Mobile probe of integrated piezoelectric wafer with adjustable pressing force

Technical Field

The invention belongs to the field of active piezoelectric element detection, and particularly relates to a movable probe of an integrated piezoelectric wafer with adjustable pressing force.

Background

At present, an active piezoelectric element detection technology (such as an electrical impedance method, an ultrasonic method and the like) belongs to a better detection method which has higher measurement precision and can detect the integrity of a structure without damaging the integrity of the structure. Of particular importance, however, is the structural mounting of the piezoelectric element. The current common approach is to stick the piezoelectric element to the surface of the structure. However, this method has the following problems:

1) during installation, due to improper operation, the piezoelectric element may be damaged, resulting in performance defects;

2) the pasting operation needs an experienced operator, and needs to maintain pressure for a long time to ensure the installation performance, and the waiting time is long;

3) the performance of the adhesive layer is greatly influenced by environmental factors (temperature and humidity), and the adhesion quality is difficult to ensure;

4) the piezoelectric element has a falling risk in the using process, and equipment failure can be caused under extreme conditions;

in the prior patent similar to the present patent, 201010244359.5, the pressing force between the piezoelectric wafer and the structure to be measured is achieved by a spring, while the pressing force in the present patent is achieved by loading the piezoelectric actuator, which can be continuously and precisely adjusted in the adsorption state. And this patent has adopted the bulb head spare, can guarantee that piezoelectric wafer atress direction is parallel rather than the axis, guarantees piezoelectric wafer atress homogeneity and its and the homogeneity of being tested coupling layer thickness between the piece.

Disclosure of Invention

The invention aims to solve the problem that a piezoelectric element needs to be pasted in the existing active piezoelectric element detection method, and provides a movable probe suitable for the active piezoelectric element detection method. The vacuum adsorption device can ensure that the structure is reliably adsorbed on the surface of a tested piece, and meanwhile, the vacuum adsorption device can be suitable for piezoelectric wafers with different thicknesses by adjusting the position of the connecting bolt; the clamping force between the piezoelectric wafer and the tested piece can be detected and adjusted; the piezoelectric actuator is utilized to apply pressing force between the piezoelectric wafer and the tested piece, and meanwhile, the uniformity of the stress of the piezoelectric wafer and the uniformity of the thickness of a coupling layer between the piezoelectric wafer and the tested piece can be ensured through the fine adjustment effect of the ball bearing connecting piece.

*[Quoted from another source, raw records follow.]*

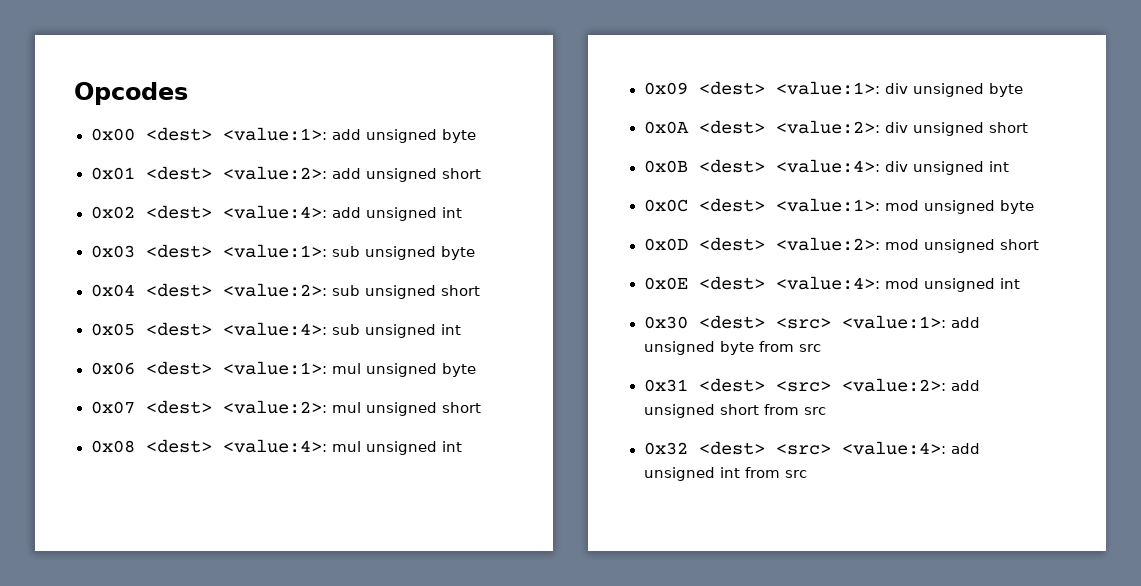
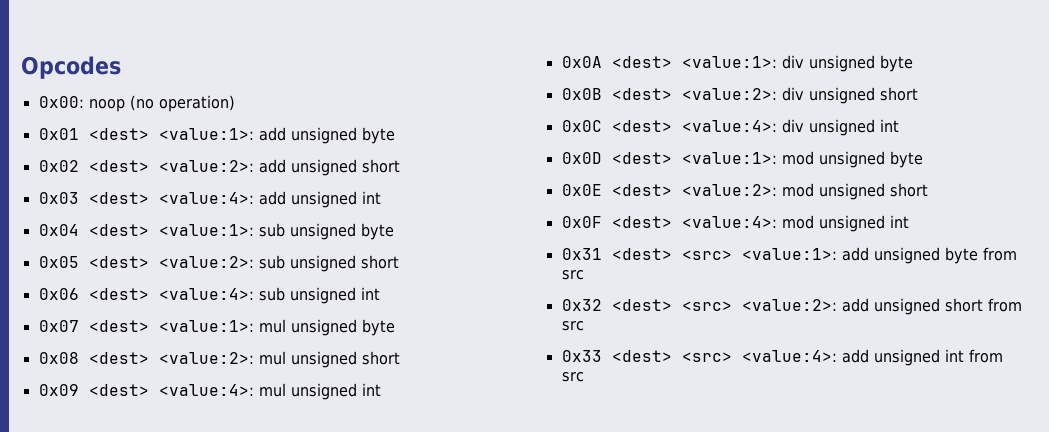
[90,128,135,141] 0x00 -> [38,95,235,112] [38,128,79,140] 0x00: noop (no operation) // 0x01
[90,167,135,180] 0x01 -> [38,160,79,172] 0x02
[90,206,135,219] 0x02 -> [38,192,79,204] 0x03
[90,245,135,258] 0x03 -> [38,224,79,236] 0x04
[90,284,135,297] 0x04 -> [38,256,79,268] 0x05
[90,323,135,336] 0x05 -> [38,288,79,300] 0x06
[90,362,135,375] 0x06 -> [38,320,79,332] 0x07
[90,401,135,414] 0x07 -> [38,352,79,364] 0x08
[90,440,135,453] 0x08 -> [38,384,79,396] 0x09
[643,82,688,95] 0x09 -> [561,56,602,68] 0x0A
[643,121,689,134] 0x0A -> [561,88,602,100] 0x0B
[643,160,688,173] 0x0B -> [561,120,602,132] 0x0C
[643,199,688,212] 0x0C -> [561,152,602,164] 0x0D
[643,238,688,251] 0x0D -> [561,184,602,196] 0x0E
[643,277,688,290] 0x0E -> [561,216,602,228] 0x0F
[643,316,688,329] 0x30 -> [561,248,602,260] 0x31
[643,379,688,392] 0x31 -> [561,299,602,311] 0x32
[643,442,688,455] 0x32 -> [561,350,602,362] 0x33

The technical scheme of the invention is as follows:

a movable probe of an integrated piezoelectric wafer with adjustable pressing force comprises an arch-shaped connecting piece 1, a piezoelectric actuator 2, a ball bearing connecting piece 3, a clamp shell 4, a pressure sensor 5, a connecting bolt 6, a piezoelectric wafer 7 and a vacuum adsorption device 8; the top end of the arched connecting piece 1 is provided with bolt holes and is connected with the piezoelectric actuator 2 through bolts, one end of the arched connecting piece 1, which is far away from the bolt holes at the top end, is provided with two bolt holes and is connected with the vacuum adsorption device 8 through a connecting bolt 6, the relative position of the connecting bolt 6 and the arched connecting piece 1 is fixed, and the relative height between the lower surface of the piezoelectric wafer 7 and the adsorption action surface of the vacuum adsorption device 8 is adjusted by adjusting the position of the connecting bolt 6 in a chute of the vacuum adsorption device 8 so as to adapt to the piezoelectric wafers 7 with different thicknesses; the upper end of the ball bearing connecting piece 3 is connected with the piezoelectric actuator 2 through threads, and the lower end of the ball bearing connecting piece is connected with the clamp shell 4 through a bolt; the pressure sensor 5 and the piezoelectric wafer 7 are placed in the jig housing 4, wherein the upper surface of the piezoelectric wafer 7 is in contact with the lower surface of the pressure sensor 5.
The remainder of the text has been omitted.